Focus Needs to Shift To Affordable Energy
Several letters have appeared lately about global warming. The environmental impact side of carbon-based energy use has been debated to the point that the more important priority -- future availability of affordable energy -- has been pushed to the background. The key word is "affordable."
Theory holds that all the easy-to-extract oil reserves in the world have been discovered. Going forward, demand will outstrip supply due to world economic expansion. This will cause prices to escalate even higher than we saw last year.
Natural gas, like oil, is a diminishing resource. Consumption is up, due to new power plant conversion to gas. Facilities are being built to handle liquefied natural gas, but the construction and transportation costs weigh in heavily and add to the use cost.
Uranium also has a limited supply. One estimate states that if enough conventional reactors (not breeder reactors) were built to supply about one-half of the world's electrical energy consumption, the supply of uranium could be depleted within 30 years.
Coal supply is abundant, especially in North America (estimated 159-year supply), but air quality standards dictate that clean coal technologies will have to be applied in future uses.
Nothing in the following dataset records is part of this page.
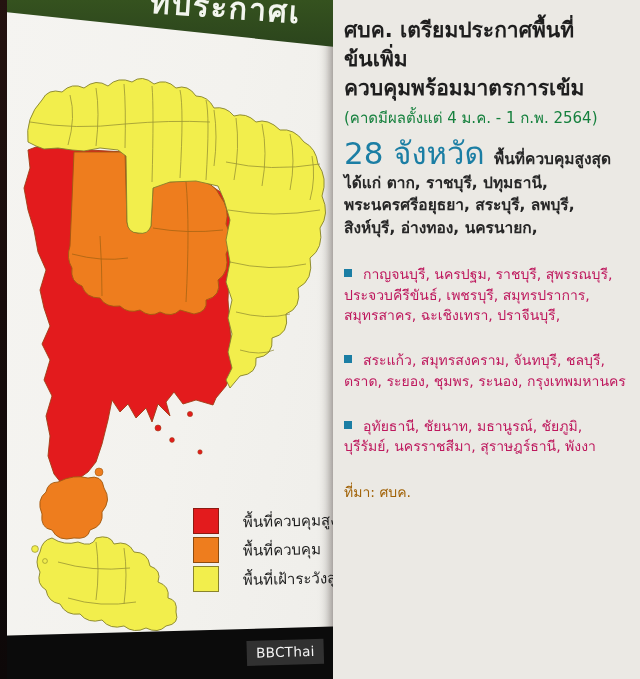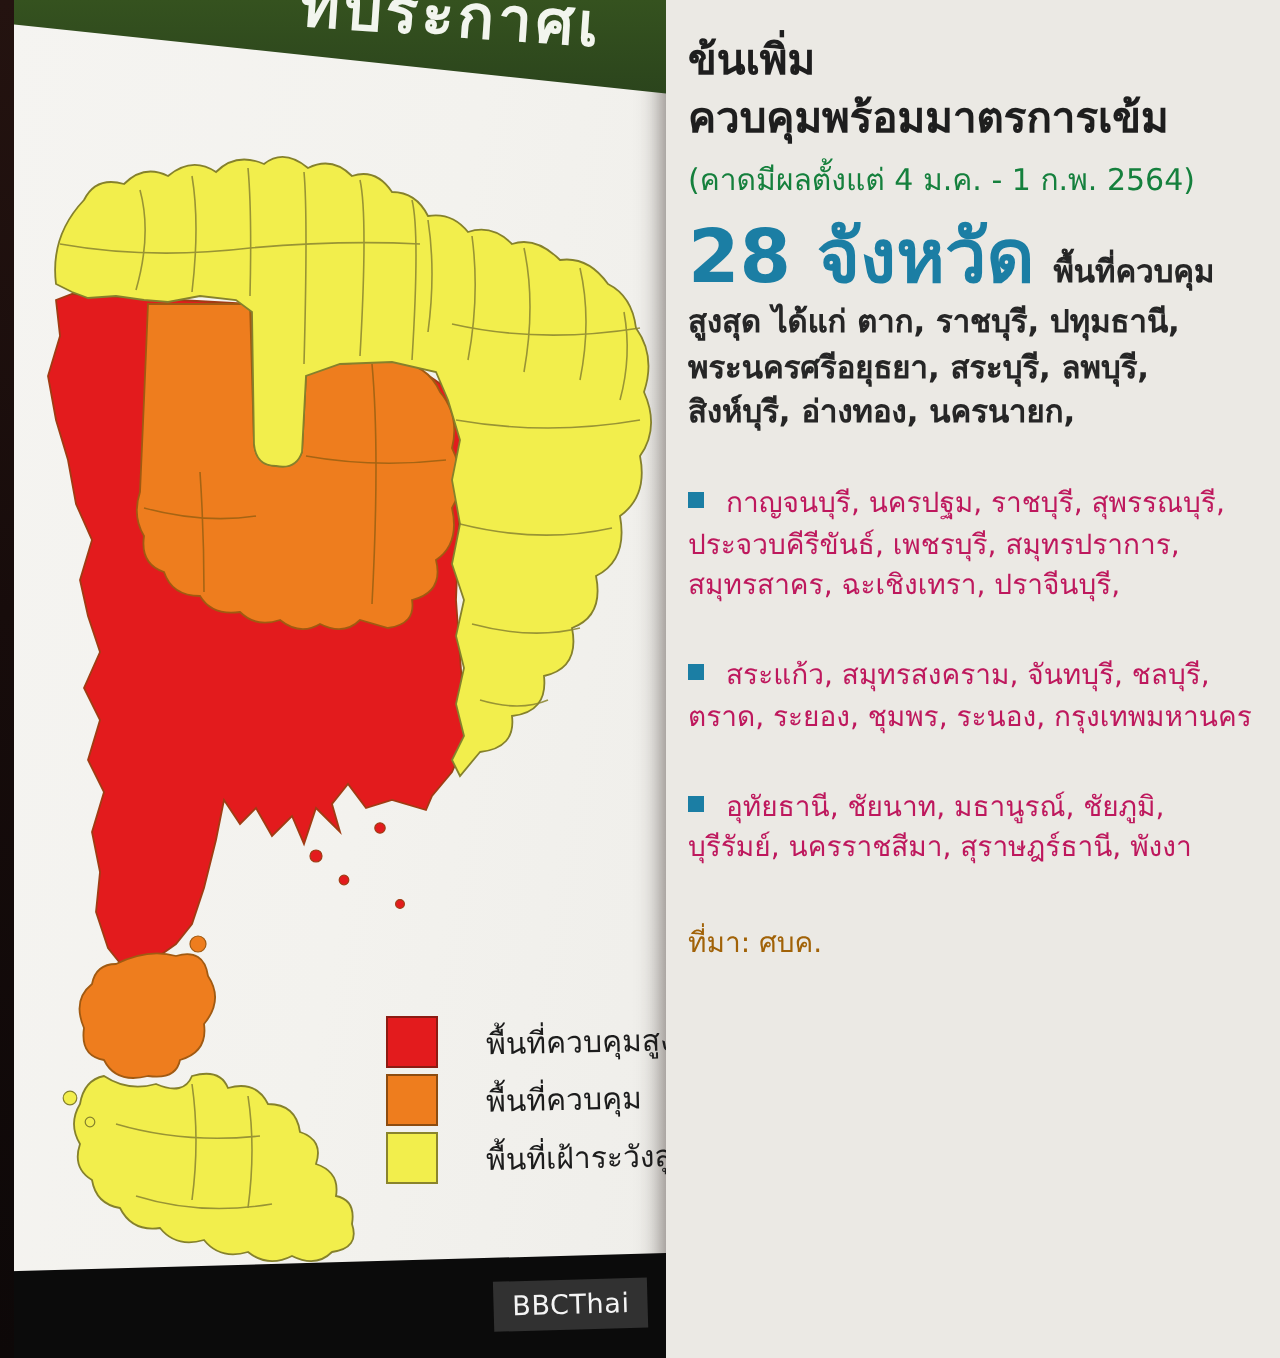--- a/index.html
+++ b/index.html
@@ -161,6 +161,7 @@
 
   <div class="panel">
     <div class="title">
+      <div>ศบค. เตรียมประกาศพื้นที่</div>
       <div>ข้นเพิ่ม</div>
       <div>ควบคุมพร้อมมาตรการเข้ม</div>
     </div>

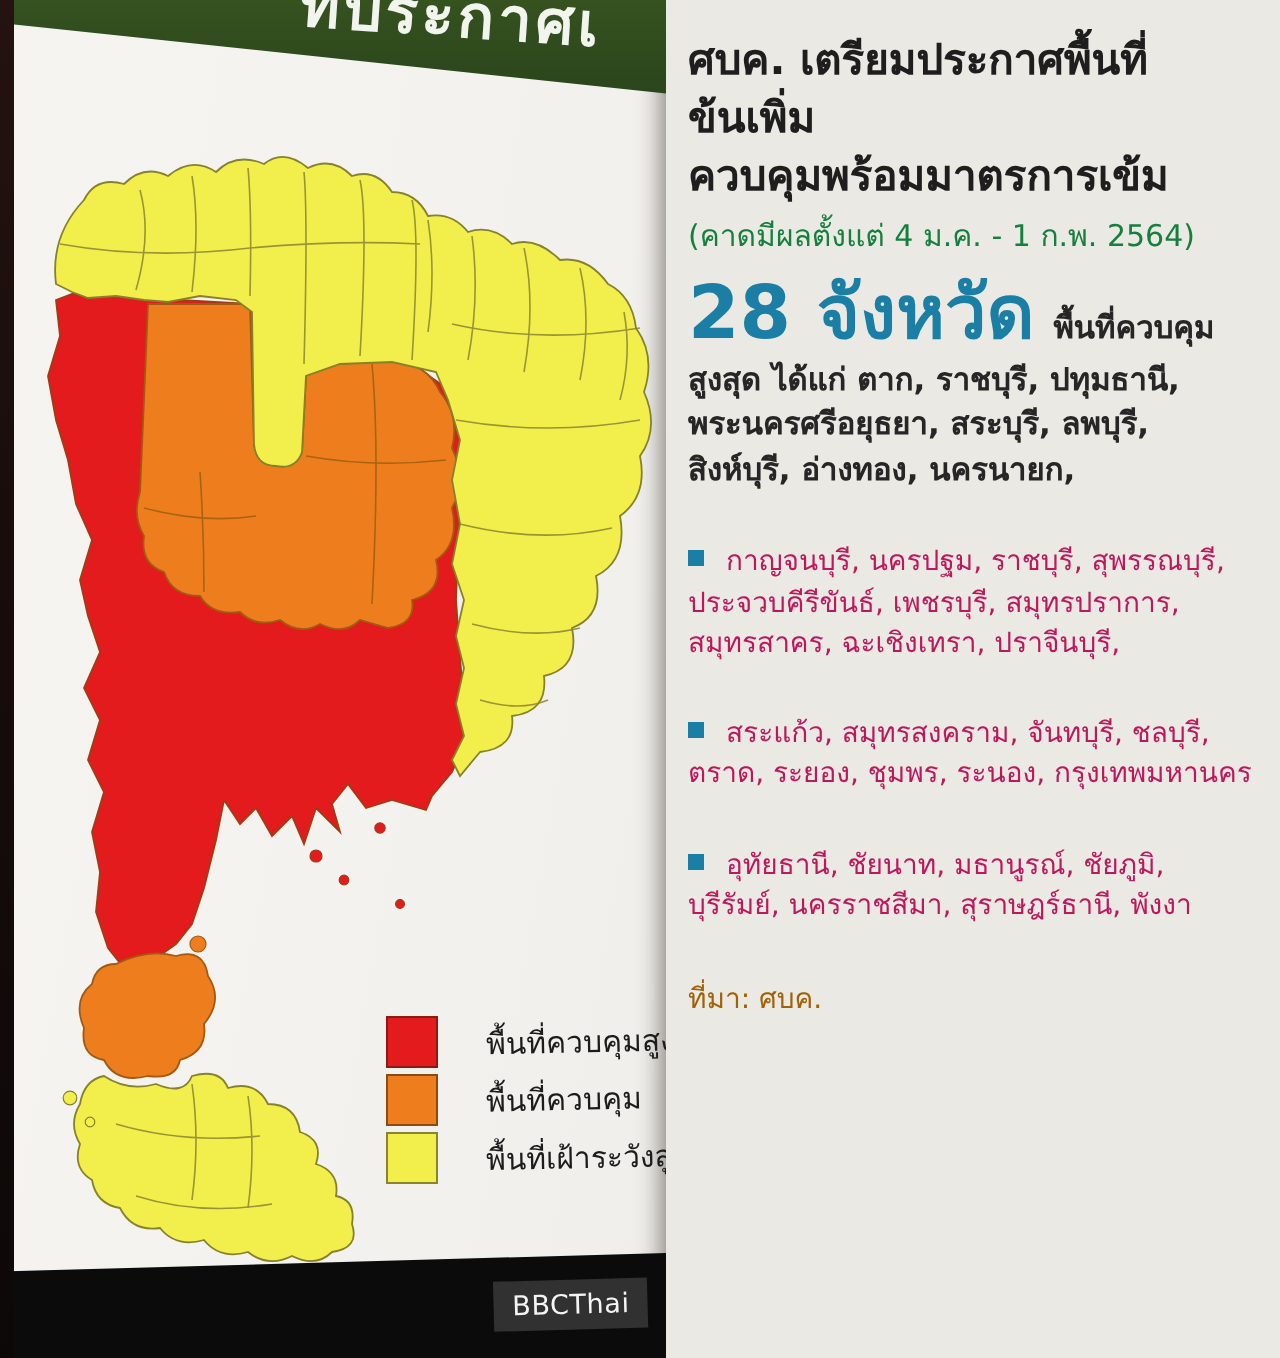--- a/index.html
+++ b/index.html
@@ -35,7 +35,7 @@
   .title{font-size:21px;line-height:1.37;font-weight:700;color:#1e1e1e;}
   .subtitle{font-size:15px;font-weight:500;color:#15803d;margin-top:4px;}
   .sec{font-size:15.5px;line-height:1.45;font-weight:600;color:#262626;margin:6px 0 6px 0;}
-  .bignum{font-size:37px;font-weight:700;color:#1b7ea4;line-height:1.15;margin-right:4px;margin-top:45px;}
+  .bignum{font-size:31px;font-weight:400;color:#1b7ea4;line-height:1.15;margin-right:4px;margin-top:45px;}
   .li{font-size:14px;line-height:1.45;font-weight:500;color:#be185d;margin:25px 0;}
   .sq{display:inline-block;width:8px;height:8px;background:#1b7ea4;margin-right:11px;
       vertical-align:2px;}

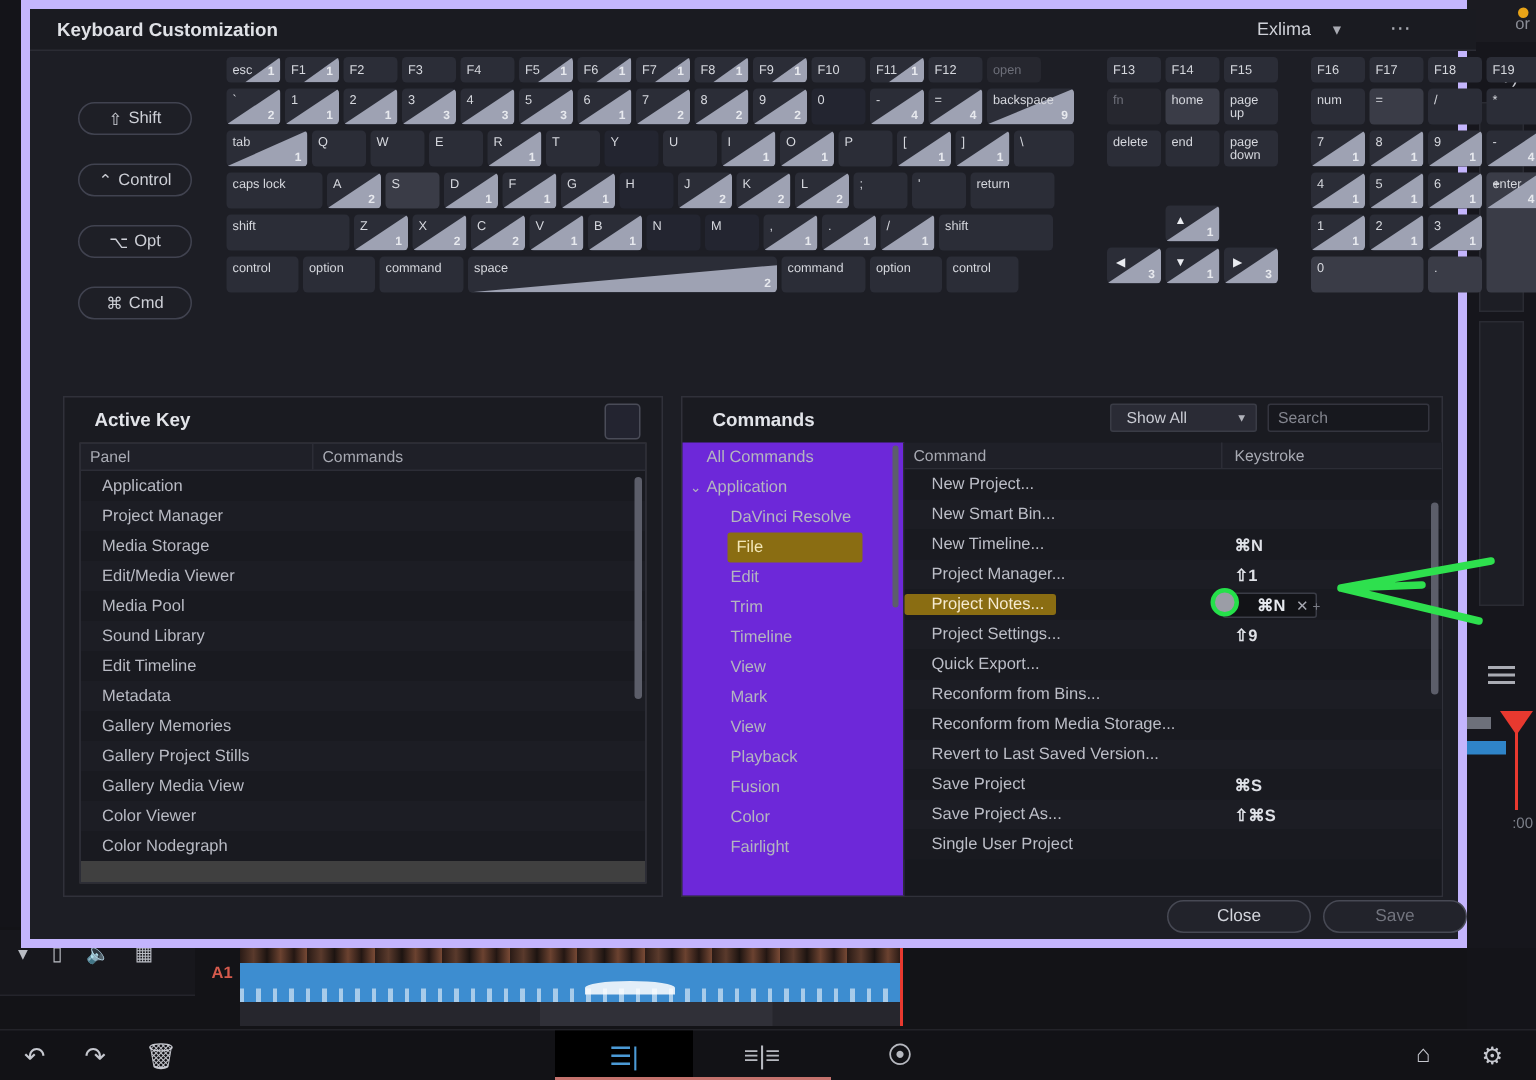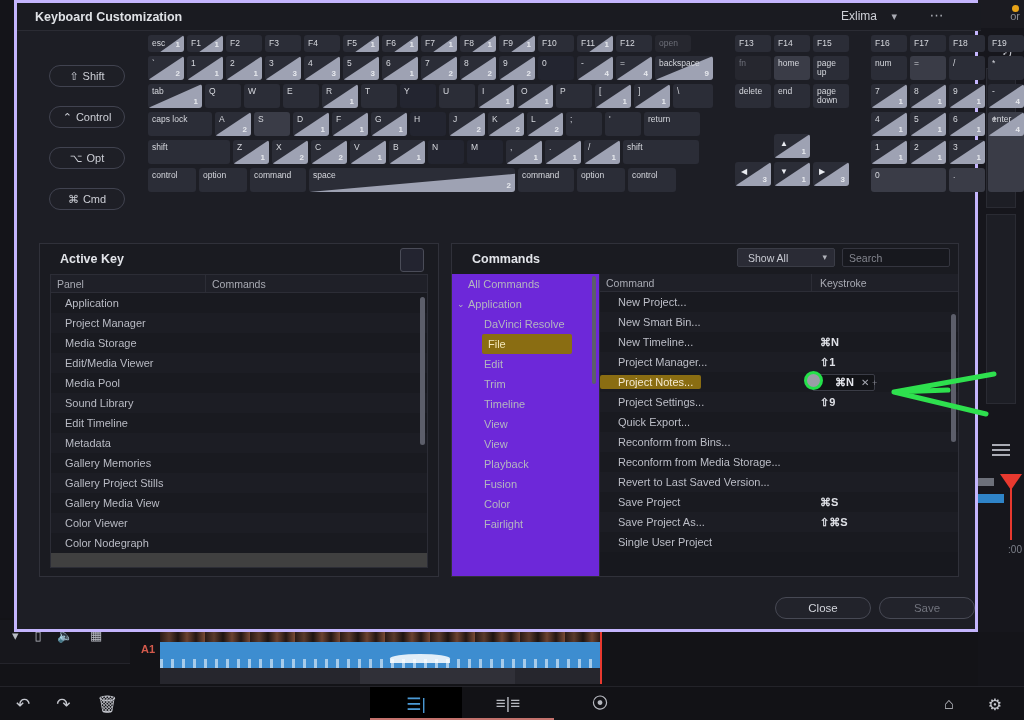--- a/index.html
+++ b/index.html
@@ -56,7 +56,7 @@
 
   
   .dialog { position: absolute; left: 14px; top: 0; width: 964px; height: 632px;
-     background: #1d1e25; border: 3px solid #c4b5fd; }
+     background: #1d1e25; border: 6px solid #c4b5fd; }
   .dlg-title { position: absolute; left: 0; top: 0; width: 964px; height: 28px;
      background: #1a1b21; border-bottom: 1px solid #2b2c34; }
   .dlg-title-text { position: absolute; left: 18px; top: 7px; font-size: 12.5px; color: #dfe1e6; font-weight: bold; }

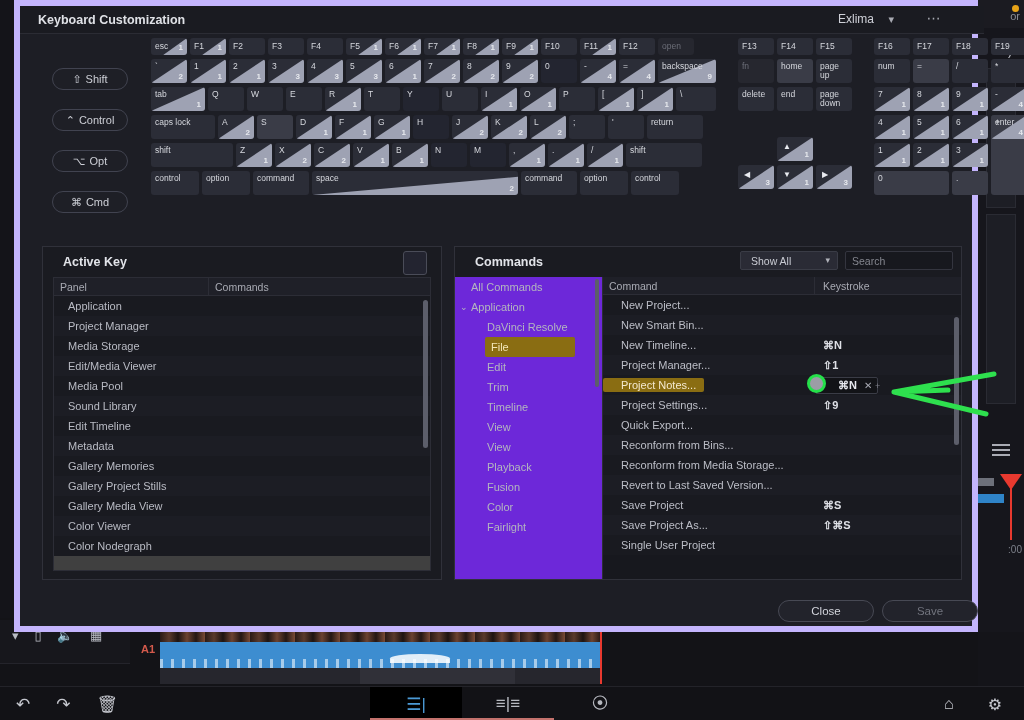--- a/index.html
+++ b/index.html
@@ -94,7 +94,7 @@
   .kb-gap { display: inline-block; width: 22px; }
 
   
-  .panels { position: absolute; left: 22px; top: 240px; width: 920px; height: 334px; }
+  .panels { position: absolute; left: 22px; top: 258px; width: 920px; height: 334px; }
   .panel { position: absolute; top: 0; background: #1a1b21; border: 1px solid #30313a; }
   .panel-active { left: 0; width: 400px; height: 334px; }
   .panel-cmds { left: 412px; width: 508px; height: 334px; }

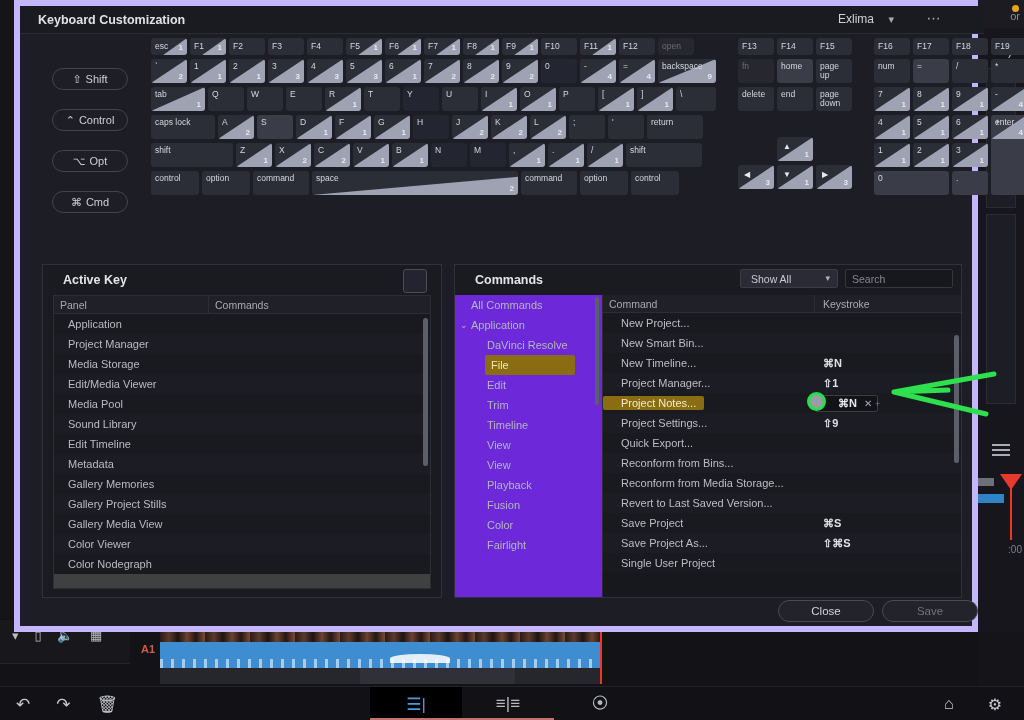--- a/index.html
+++ b/index.html
@@ -743,6 +743,7 @@
               <div class="tree-item">Trim</div>
               <div class="tree-item">Timeline</div>
               <div class="tree-item">View</div>
+              <div class="tree-item">Mark</div>
               <div class="tree-item">View</div>
               <div class="tree-item">Playback</div>
               <div class="tree-item">Fusion</div>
This increases the use cost.
The path forward is to develop supply in the short term and alternative sources of affordable energy for the longer term. One report states that to replace just 10 percent of U.S. coal-supplied power consumption would require as many as 40,000 wind turbines. How long would it take to construct these? Who could make them?
One thing is obvious. If we don't get focused on the real problem, high energy costs will diminish the quality of life we now enjoy -- and the quality of life that future generations anticipate.